Свыкшись со светом, девочка приоткрыла глаза, защитив их сверху рукой, как козырьком. По площади, там, где ползла Светина мама, теперь вели унылую колонну пленных фашистов. Лица их были землисто-серыми, одежда висела лохмотьями.
Когда по этой площади ползла Светина мама, прикрывая ее своим телом, здесь было сумрачно и туманно; теперь же – светло, солнечно, а воздух прозрачен и чист.
Солнце, казалось, вместе с нами радовалось победе. Оно ярко светило, снег искрился. Блестели и отливали всеми цветами радуги оплывшие, прозрачные, как леденцы, сосульки. Небо над городом сверкало голубизной.
Еще кое-где хлопали одиночные выстрелы. Но вскоре все смолкло: визг пикирующих самолетов, сухой треск автоматов, глухие удары пушек. Сразу же стало слышно, как чирикают воробьи, как шуршат гусеницами огромные тягачи, увозящие пушки. Где-то вдалеке заиграли на аккордеоне, и к землянке, возле которой стояла Света, донеслась песня.

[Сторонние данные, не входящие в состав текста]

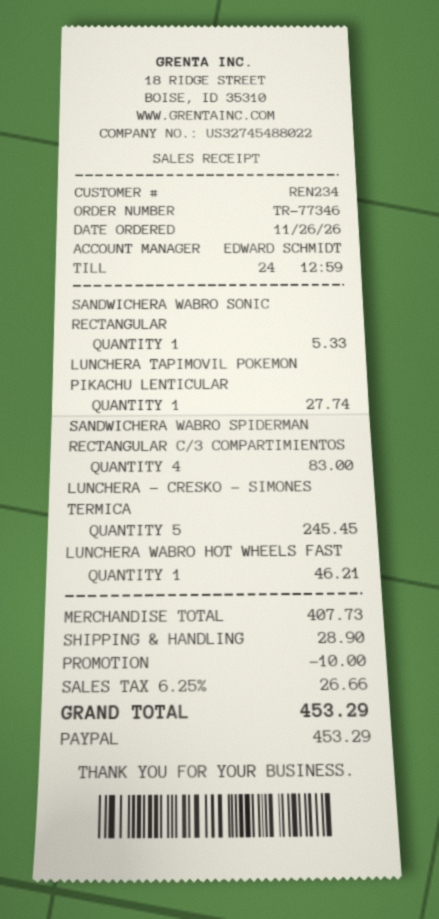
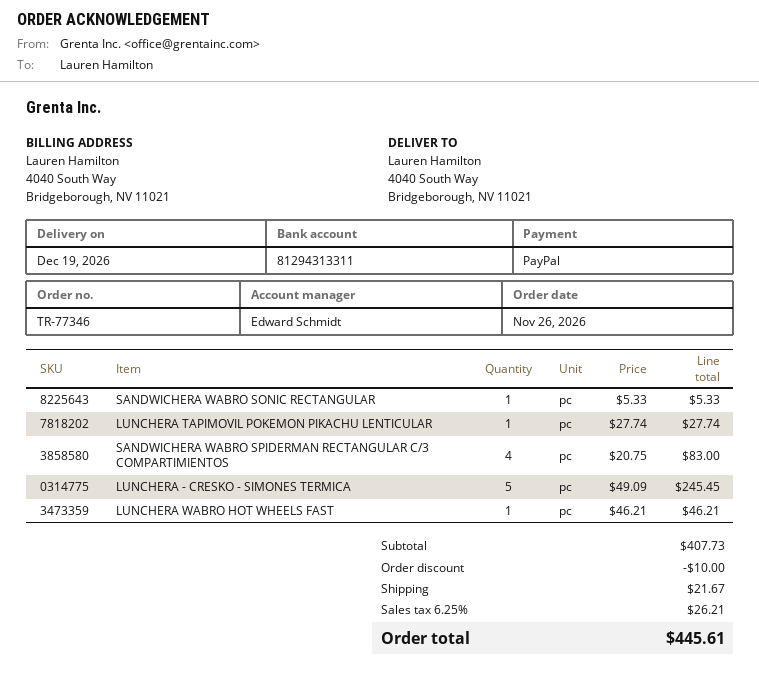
shipping: 28.90 -> 21.67
tax: 6.25% = 26.66 -> 6.25% = 26.21
total: 453.29 -> 445.61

Спустя несколько дней, когда совсем утих бой, солдат Иван Птаха пошел к четырехэтажному дому на Пензенской улице, со стороны которого ползла мать Светы. Он думал, что, может быть, здесь кто-нибудь знает об этой девочке и ее маме.
Солдат, которые встречались с той стороны Ивану Птахе, он останавливал одним и тем же вопросом:
– Ты не с того четырехэтажного?
– Нет.
– А кого-нибудь из тех, кто там был, не знаешь?
Нет, нелегко было найти павловца. Почти все герои – защитники этого дома – были ранены. Не удалось Птахе встретиться и с сержантом Павловым: тяжелораненого сержанта сразу же после освобождения Сталинграда отправили в тыл.
8
С каждым днем в Сталинграде становилось все меньше и меньше пушек и танков. Раненых увезли из города. Теперь Елена Крылова часто бывала свободна. Как-то, гуляя, она спускалась по крутому склону, держа за руку маленькую Светлану. Далеко-далеко до самой Волги раскинулся город из пустых кирпичных коробок. Вырванные с корнем многолетние деревья обгорелые лежали на земле.